21st Century Academic Forum Conference : Practice What We Teach

Practice What We Teach: Iterative Design Methods for Innovation Education

Co-Authors: Rhea Alexander, Aaron Fry

Publication Number: ISSN: 2330-1236

Keywords: VUCA; Innovation; Entrepreneurial Education; ELab


There can be little dispute that the past two decades have seen an accelerated change in the hyper-connected parts of both developing and developed worlds. The term VUCA-environment (Volatile, Uncertain, Complex and Ambiguous) describes our new social, political, economic and environmental landscape, and may itself provide some clues about how future generations might be educated, what they may be expected to learn and know, and ultimately how they may be prepared to survive and thrive. We propose that design-led entrepreneurship and innovation are both essential skill-and-mindsets that stand at the core of how future generations will successfully navigate VUCA (Volatile, Uncertain, Complex, Ambiguous) environments. Despite the rise of design-entrepreneurship and a broader acceptance of “design thinking” in business, we contend that entrepreneurship’s connection with design education remains marginalized in today’s mainstream pedagogy. We describe here the VUCA conditions and the emergent values and priorities of the post-recession generations of consumer, employee and learner (millennial-and-beyond).

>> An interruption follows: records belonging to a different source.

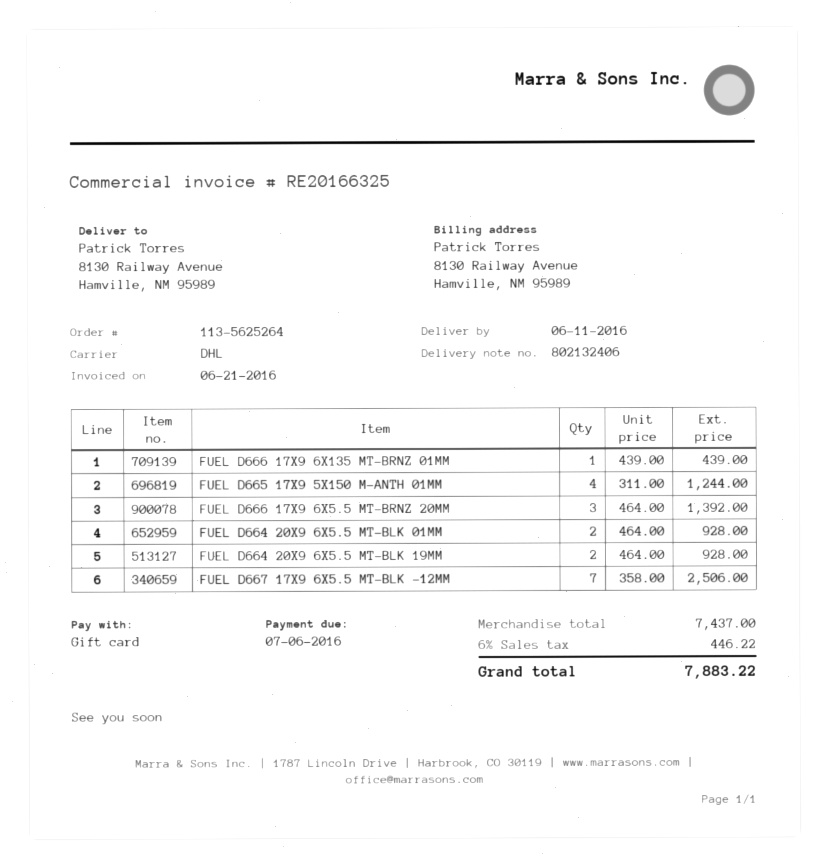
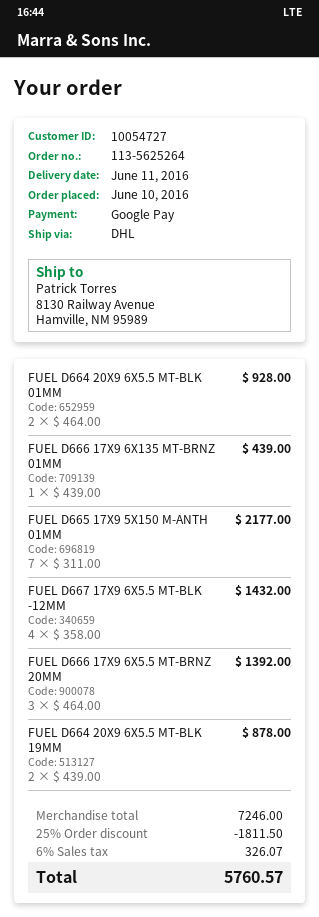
payment method: gift card -> Google Pay
FUEL D665 17X9 5X150 M-ANTH 01MM: 4 x 311.00 = 1244.00 -> 7 x 311.00 = 2177.00
FUEL D664 20X9 6X5.5 MT-BLK 19MM: 2 x 464.00 = 928.00 -> 2 x 439.00 = 878.00
FUEL D667 17X9 6X5.5 MT-BLK -12MM: 7 x 358.00 = 2506.00 -> 4 x 358.00 = 1432.00
subtotal: 7437.00 -> 7246.00
discount: none -> 25% = 1811.50
tax: 6% = 446.22 -> 6% = 326.07
total: 7883.22 -> 5760.57

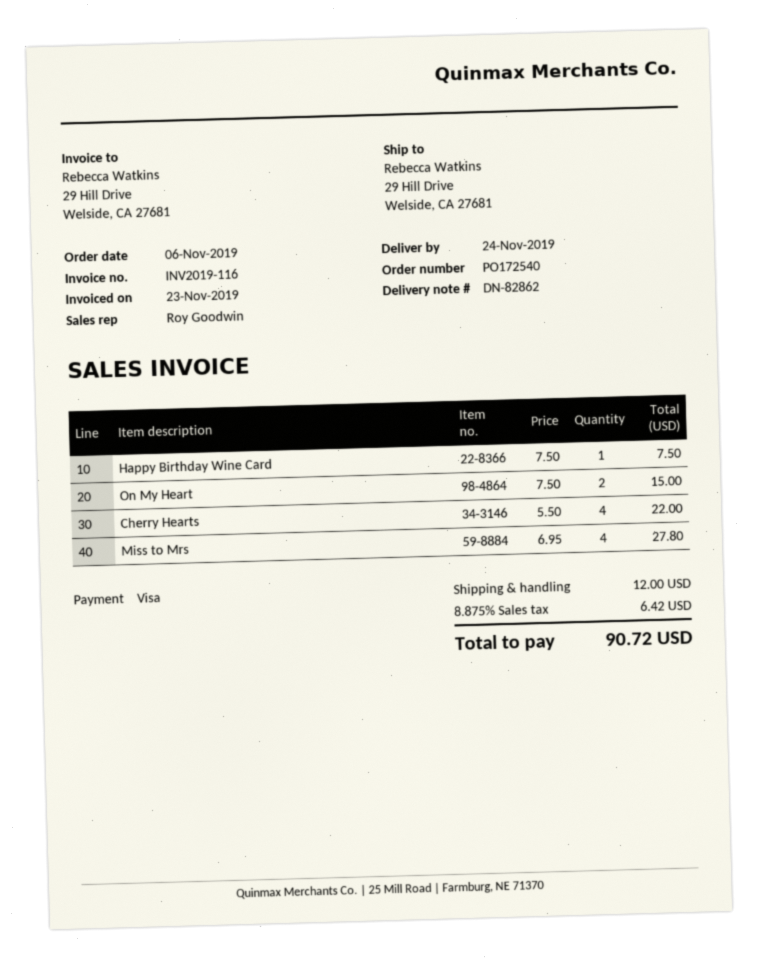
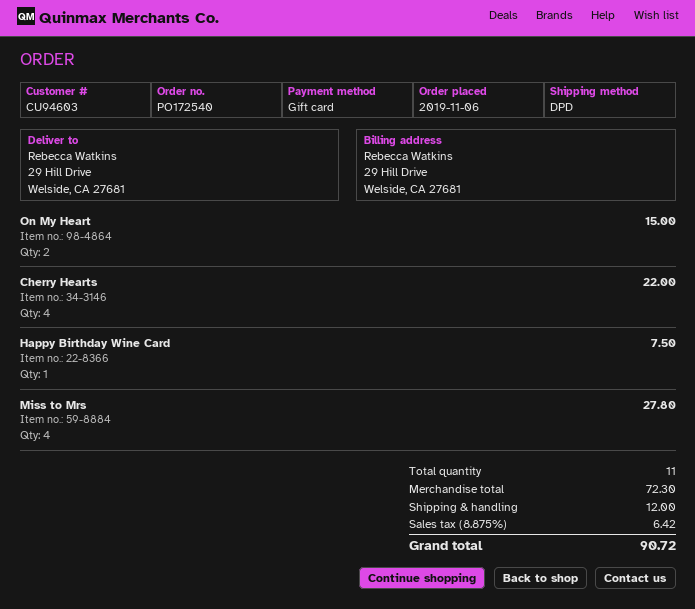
payment method: Visa -> gift card

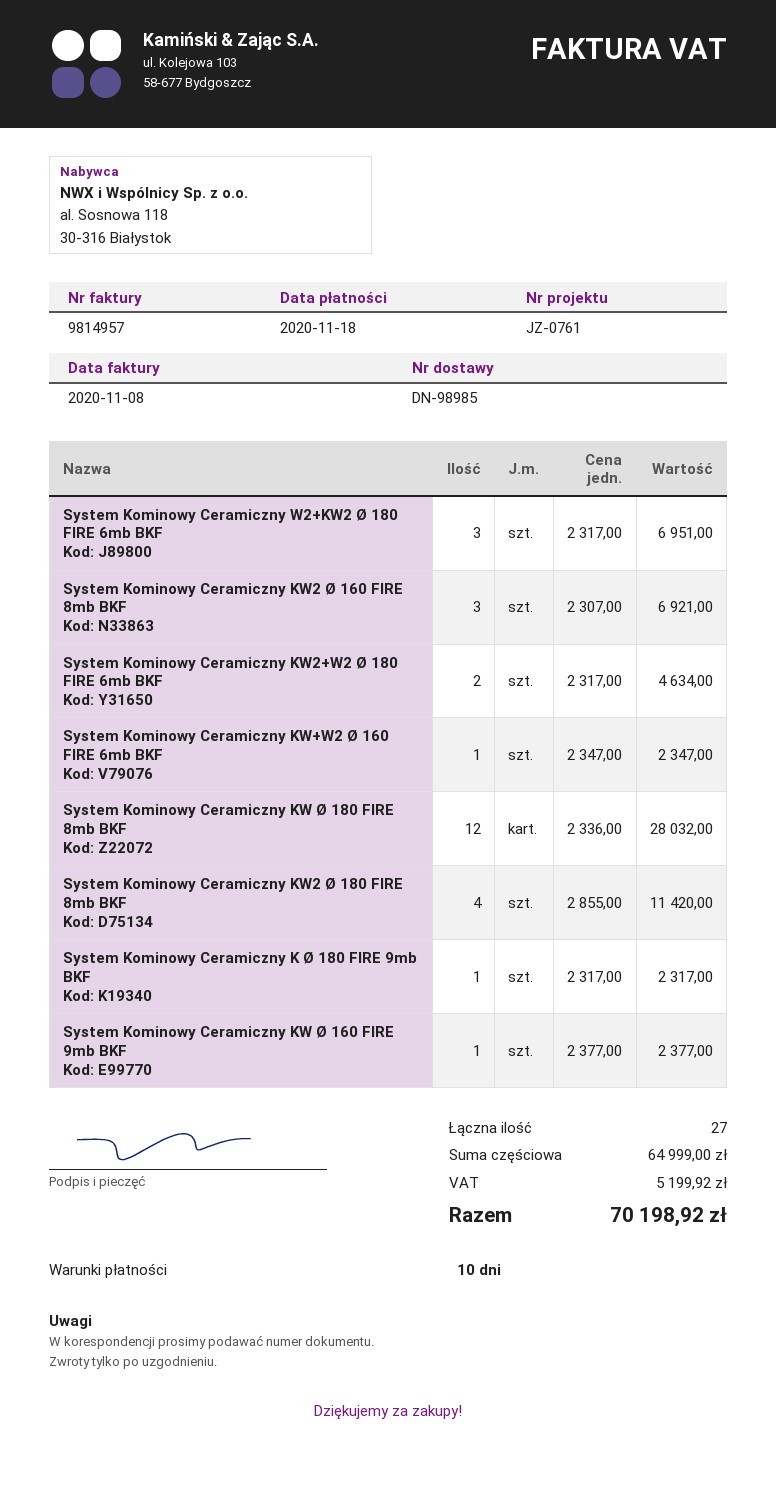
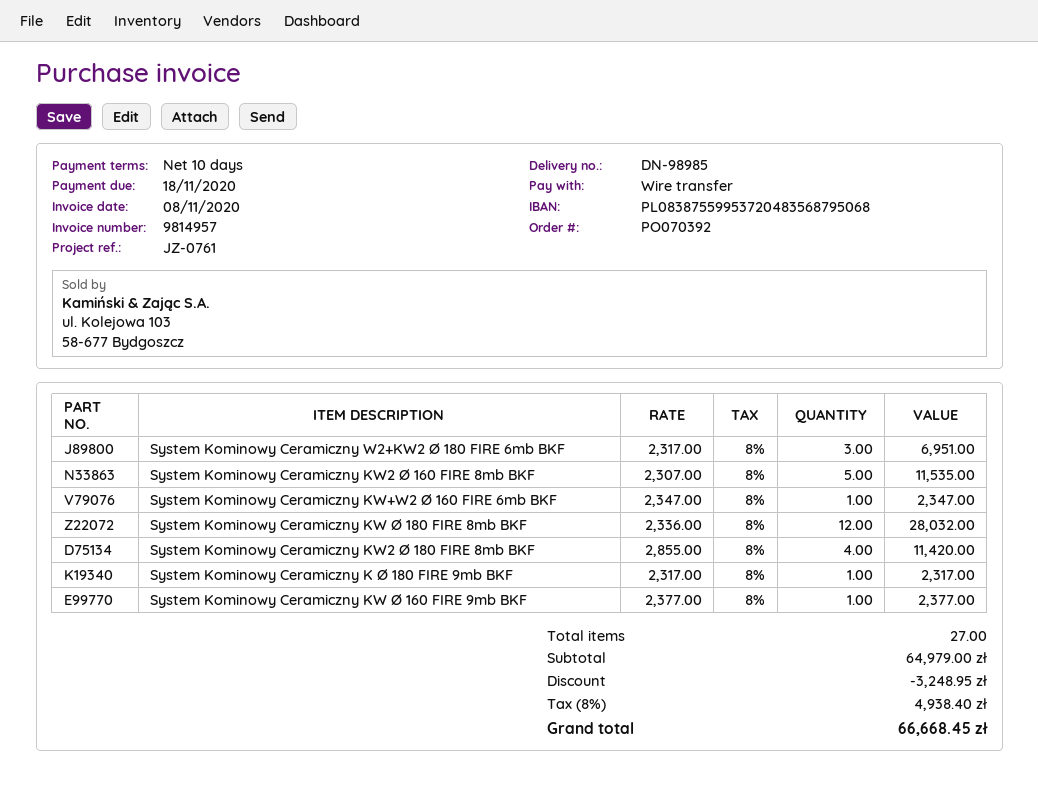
System Kominowy Ceramiczny KW2 Ø 160 FIRE 8mb BKF: 3 x 2307.00 = 6921.00 -> 5 x 2307.00 = 11535.00
System Kominowy Ceramiczny KW2+W2 Ø 180 FIRE 6mb BKF: 2 x 2317.00 = 4634.00 -> none
subtotal: 64999.00 -> 64979.00
discount: none -> 3248.95
tax: 5199.92 -> 4938.40
total: 70198.92 -> 66668.45

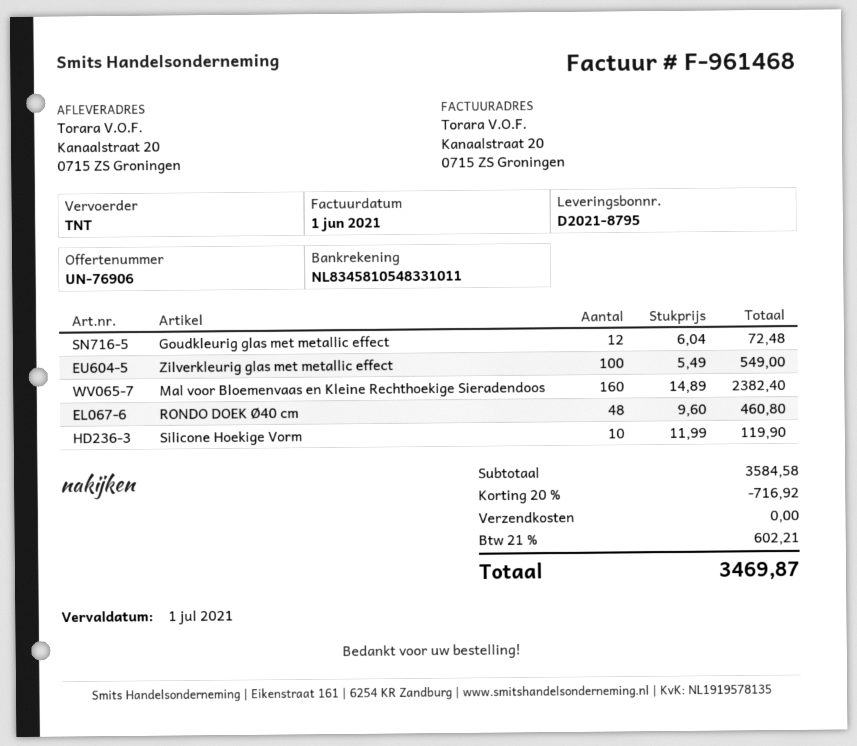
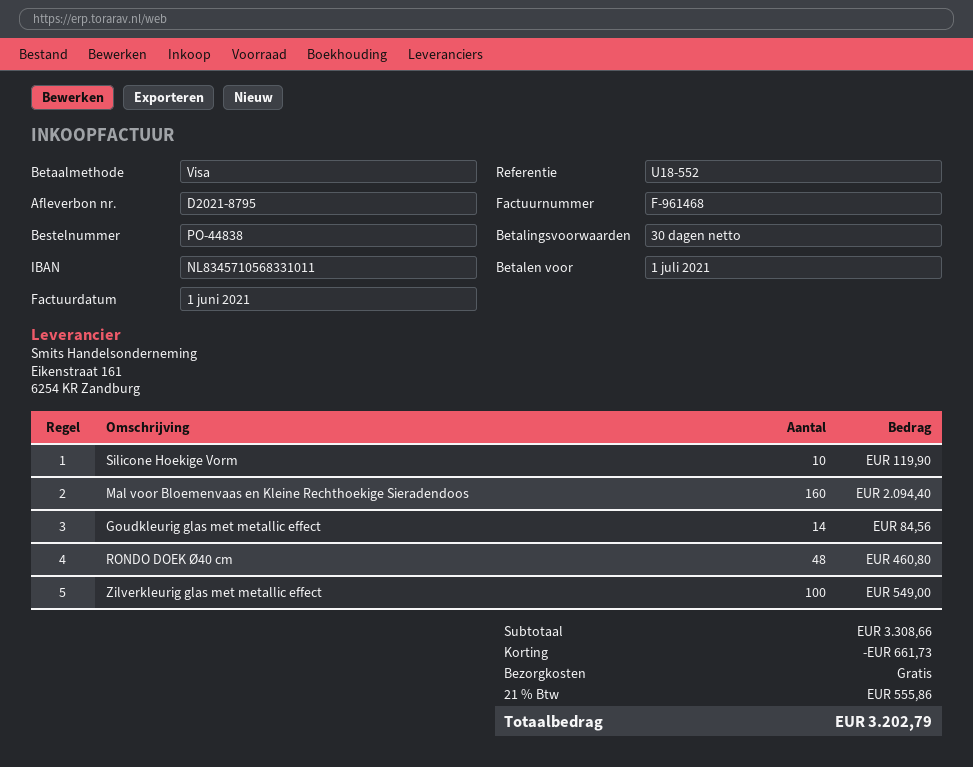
bank account: NL8345810548331011 -> NL8345710568331011
Goudkleurig glas met metallic effect: 12 for 72.48 -> 14 for 84.56
Mal voor Bloemenvaas en Kleine Rechthoekige Sieradendoos: 160 for 2382.40 -> 160 for 2094.40
subtotal: 3584.58 -> 3308.66
discount: 716.92 -> 661.73
tax: 21% = 602.21 -> 21% = 555.86
total: 3469.87 -> 3202.79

We examine the manner in which these (Gen-Z and Alpha) generations learn, and contrast this with current pedagogical priorities and modalities. We then conclude with the case for Parsons’ Entrepreneurs Lab (ELab): a design-driven business incubator and academic research lab which seeks to develop a ‘design intelligent’ pedagogical approach. We argue that the ELab model and methods address the pivotal role of design in developing that most intangible quality, the entrepreneurial mindset. We further assert that teaching and using design principles and methods for innovation and entrepreneurship will better prepare future generations to better respond to the unknown.